The rear carriage wheels caught and held the second time around, and the lead aircraft-grade rubber bit down a few moments later. The rapid and steep flight path in had caused more than a few of the four dozen passengers on the single-aisle jet to white-knuckle their armrests, mouth a few prayers, and even reach for the barf bags in the seatbacks. When the wheel brakes and reverse thrusters engaged and the aircraft slowed perceptibly, most of the riders exhaled in relief.
One man, however, merely woke when the plane transitioned off the runway and onto the taxiway to the small terminal.
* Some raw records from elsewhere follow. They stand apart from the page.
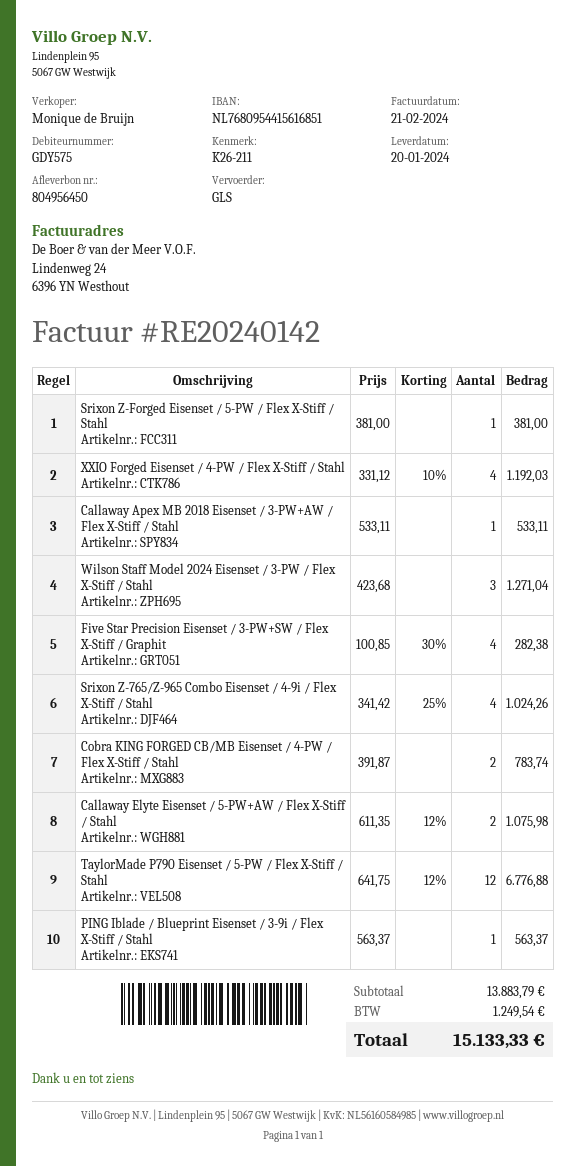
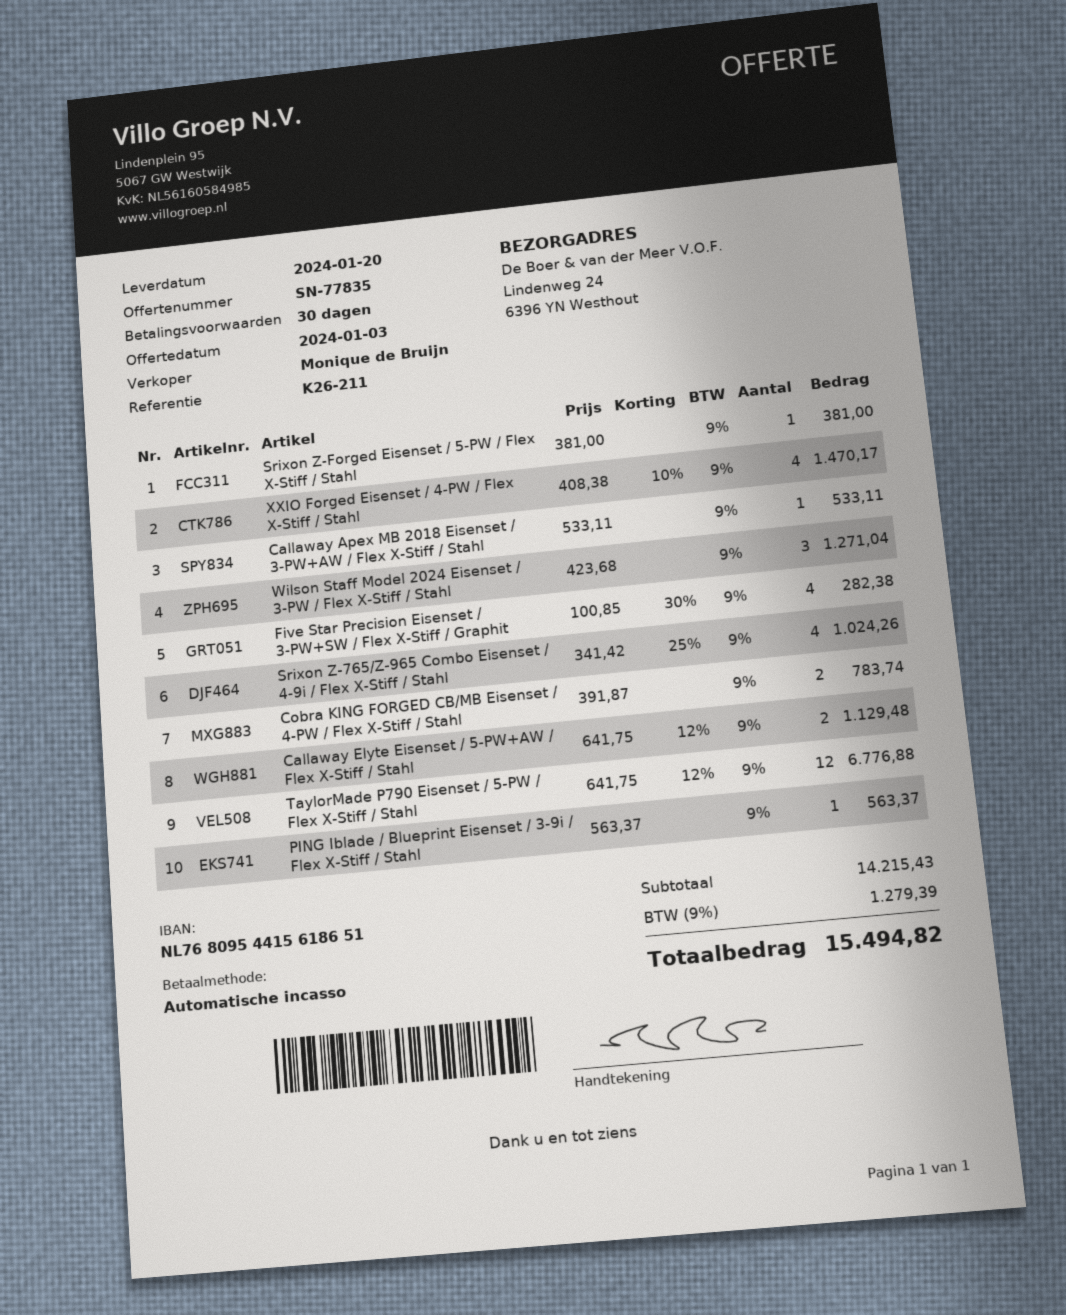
bank account: NL7680954415616851 -> NL7680954415618651
XXIO Forged Eisenset / 4-PW / Flex X-Stiff / Stahl: 4 x 331.12 - 10% = 1192.03 -> 4 x 408.38 - 10% = 1470.17
Callaway Elyte Eisenset / 5-PW+AW / Flex X-Stiff / Stahl: 2 x 611.35 - 12% = 1075.98 -> 2 x 641.75 - 12% = 1129.48
subtotal: 13883.79 -> 14215.43
tax: 1249.54 -> 1279.39
total: 15133.33 -> 15494.82

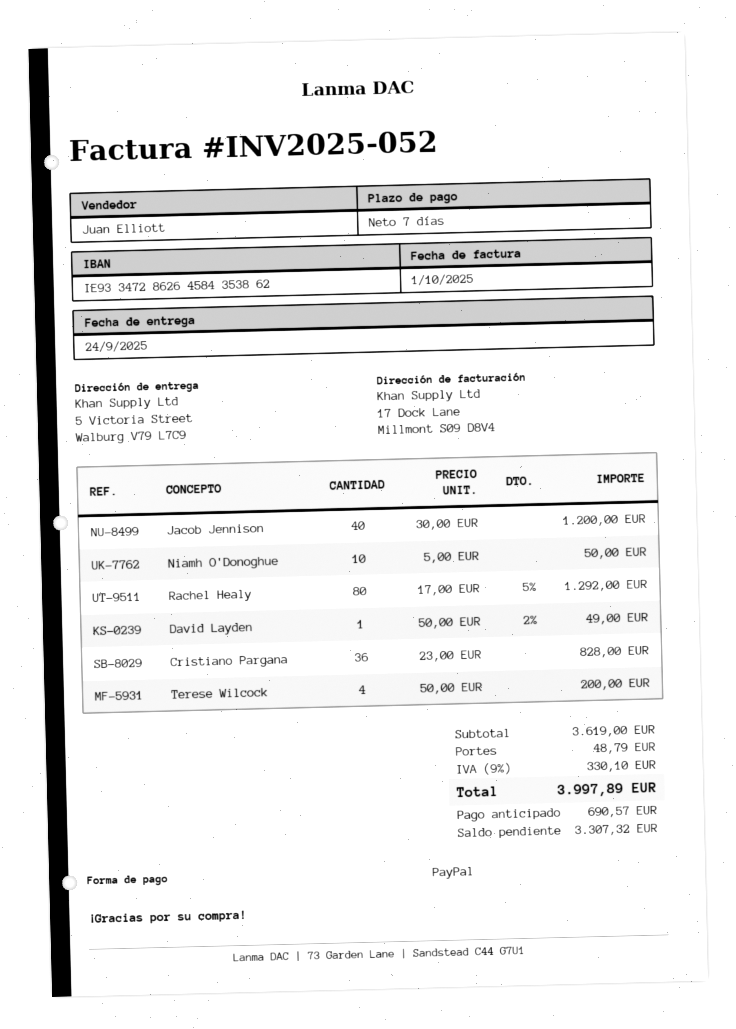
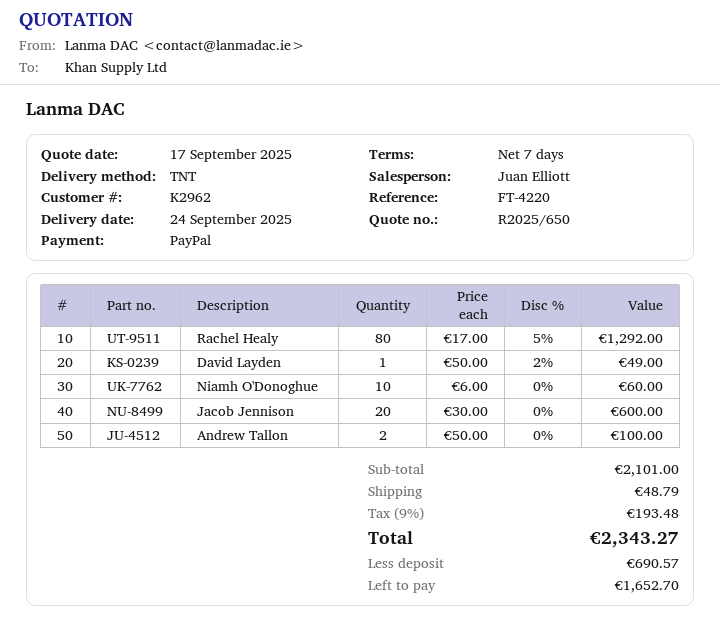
Jacob Jennison: 40 x 30.00 = 1200.00 -> 20 x 30.00 = 600.00
Niamh O'Donoghue: 10 x 5.00 = 50.00 -> 10 x 6.00 = 60.00
Cristiano Pargana: 36 x 23.00 = 828.00 -> none
Terese Wilcock: 4 x 50.00 = 200.00 -> none
Andrew Tallon: none -> 2 x 50.00 = 100.00
subtotal: 3619.00 -> 2101.00
tax: 9% = 330.10 -> 9% = 193.48
total: 3997.89 -> 2343.27
balance: 3307.32 -> 1652.70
The tall, dark-haired woman sitting next to him idly stared out the window, completely unfazed by the turbulent approach and bouncy touchdown.
After they’d arrived at the gate and the pilot shut down the twin GE turbofans, Sean King and Michelle Maxwell rose and grabbed their bags from the overhead. As they threaded out through the narrow aisle along with the other deplaning passengers, a queasy-looking woman behind them said, “Boy, that sure was a rough landing.”
Sean looked at her, yawned, and massaged his neck. “Was it?”
The woman looked surprised and eyed Michelle. “Is he kidding?”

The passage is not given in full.